Feedback quotes from various participant surveys used during the course of the programme included:
• ‘I didn’t really know who [Brunel] was or what he did before; the project opened my eyes to some of his amazing accomplishments.’
• ‘What an amazing man Brunel was! He should be depicted on a bank note!’
• ‘Events such as Brunel200 do much to encourage us all to be a part of local life, to wish to participate and give something to the community, however little. This has its own rewards in a sense of belonging and well- being – far more valuable than the financial rewards we are constantly encouraged to pursue in the contemporary world.’
• ‘Brunel is an awesome figure to whom we owe so much and to all who made his works possible.’
• ‘I am extremely grateful to Brunel200 and the sponsors in providing me the opportunity to celebrate Brunel’s birthday, to meet so many wonderful people and to have obtained such marvellous memories and experiences.’
• ‘Brunel makes me proud to be a Bristolian.’
• ‘The whole thing was a perfect event and made one proud to live in the great city of Bristol.’
• ‘This is just the sort of event that can really unite a place and create huge amounts of positive feeling.’
• ‘Discovering and exploring history like this, alongside young people, has been an exciting, fascinating and highly educational experience, not only for the children, but also myself.
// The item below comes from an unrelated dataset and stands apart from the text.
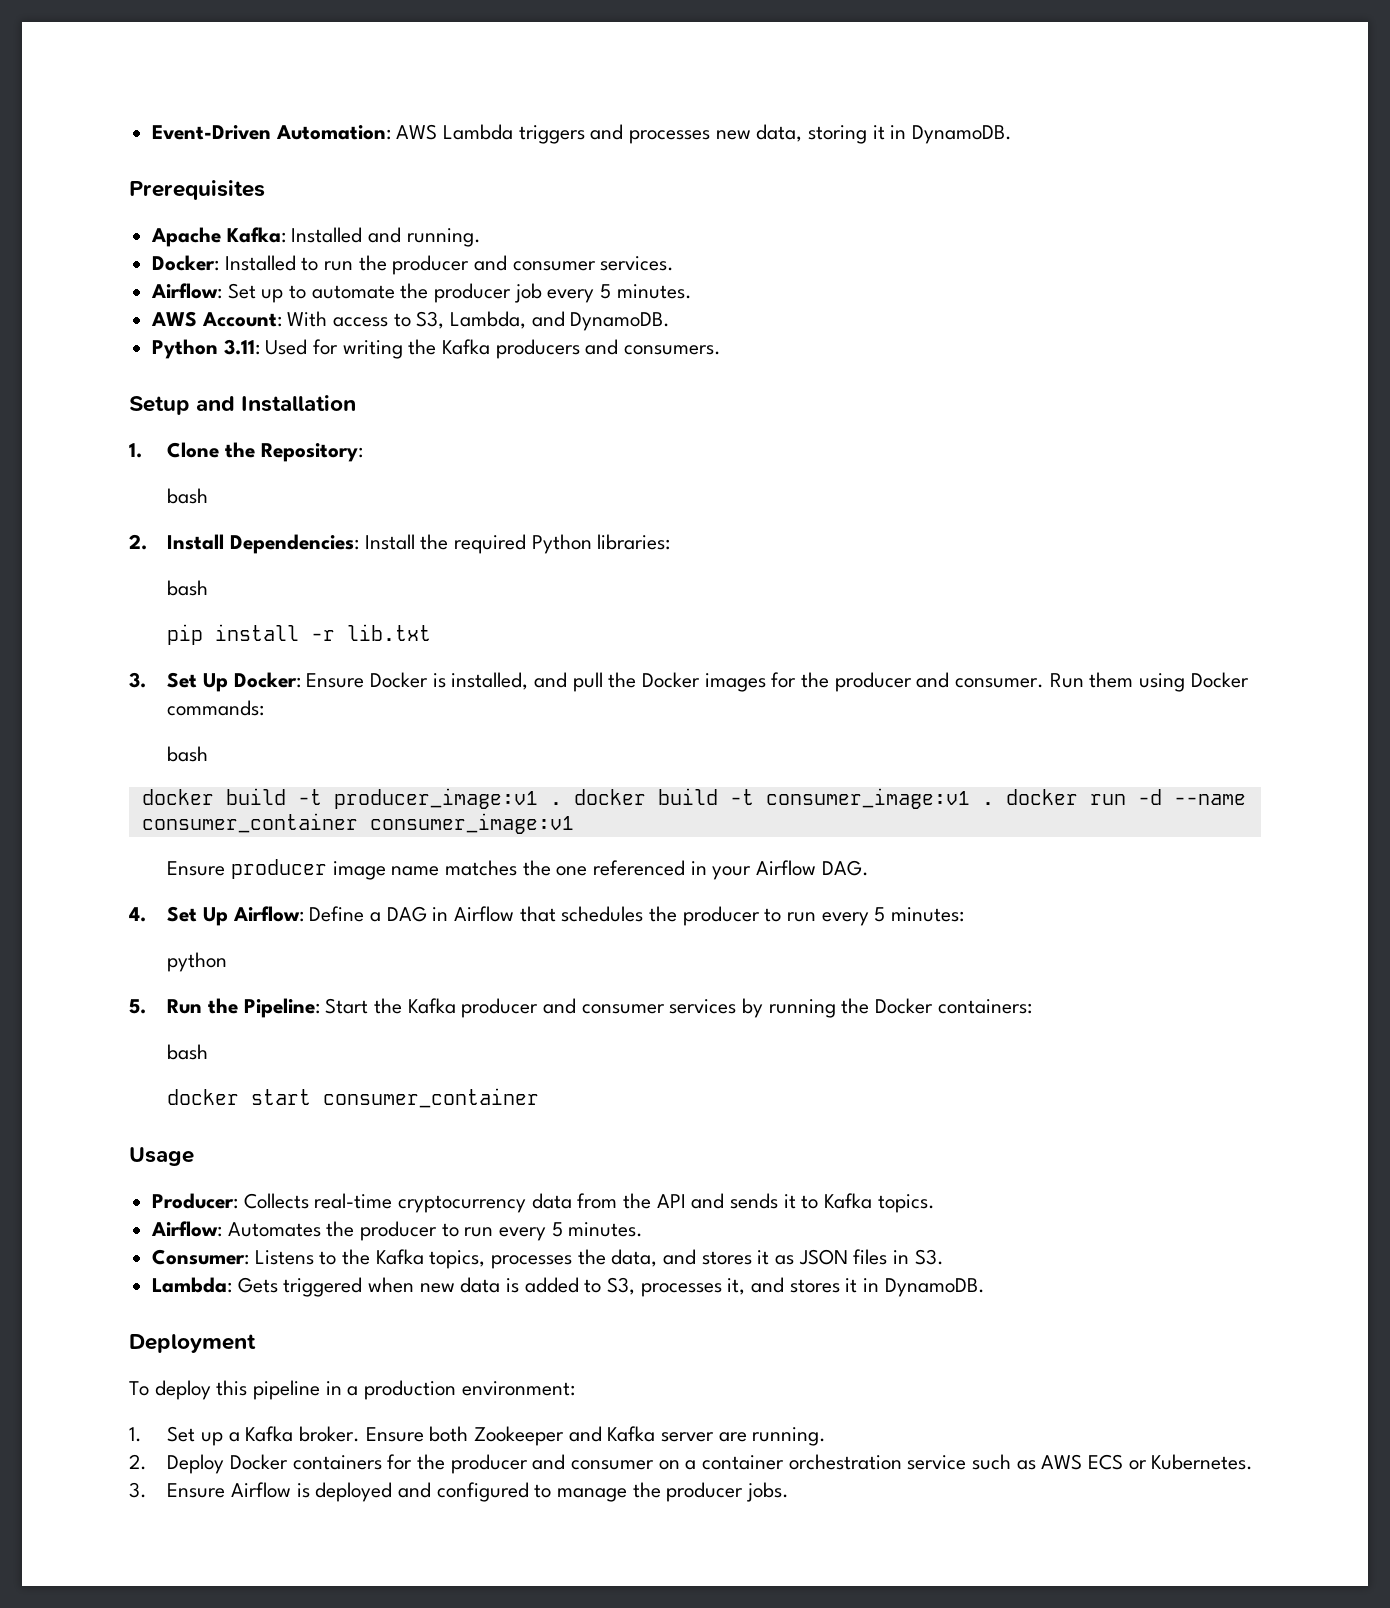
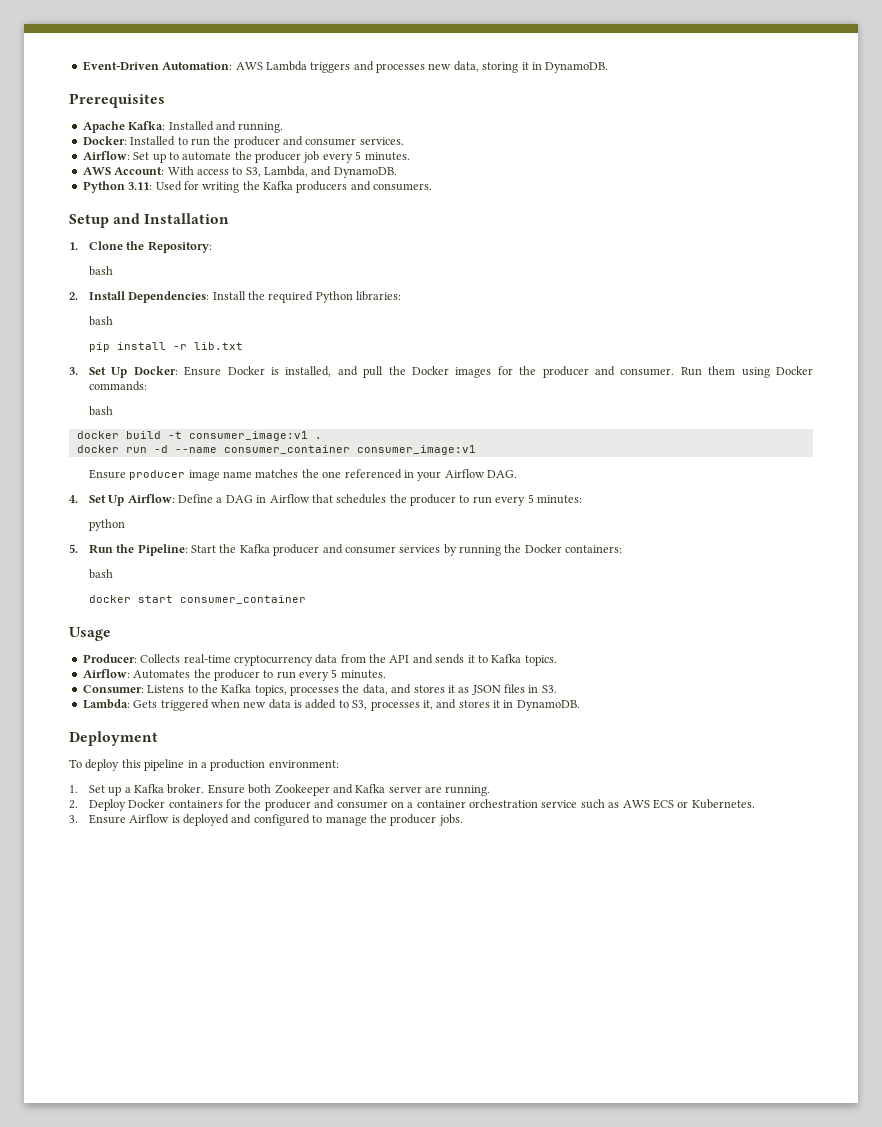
- docker build -t producer_image:v1 . docker build -t consumer_image:v1 . docker run -d --name consumer_container consumer_image:v1
+ docker build -t consumer_image:v1 .
+ docker run -d --name consumer_container consumer_image:v1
The scope and range of the children’s imaginations are inspiring and I’m sure elements of this project will carry over into my own creative practice.’
• ‘The pupils still talk about it now and I feel that they have developed a new approach and understanding of the whole design process. They were also all extremely proud to have their work recognised. Overall a great success.’
• ‘In my opinion, it is very important to be aware and to be proud of one’s past. Especially for the young people as it helps them to understand where they belong, what our predecessors did for us, to make our life what it is now.’
• ‘Honestly had no idea of how talented the man was. And I’ve become extra proud of the bridge; it’s a great icon of creativity, design and determination.’
• ‘I am pleased that Brunel200 trusts individual artists enough to recognise that we can create work, run projects, deliver them to time, make our art accessible to and draw in new audiences just as successfully as organisations… other funding schemes and public event organisers should take note.’
The majority of those who responded to the various surveys used in assessing Brunel200’s impact believed that the programme had succeeded in its goal to raise awareness of local heritage and increase civic pride.
Brunel200 was a gift to BCDP: an opportunity to celebrate Bristol’s close association with a charismatic character who changed the world; a chance to once again bring together arts and sciences, as Brunel did; a way to show the importance of engineering, then and now; and a means of bringing together the South West in a manner that no other project has done before or since. In terms of BCDP work, it was perhaps the most integrated of all projects and one that reached into more aspects of the city’s life than any other.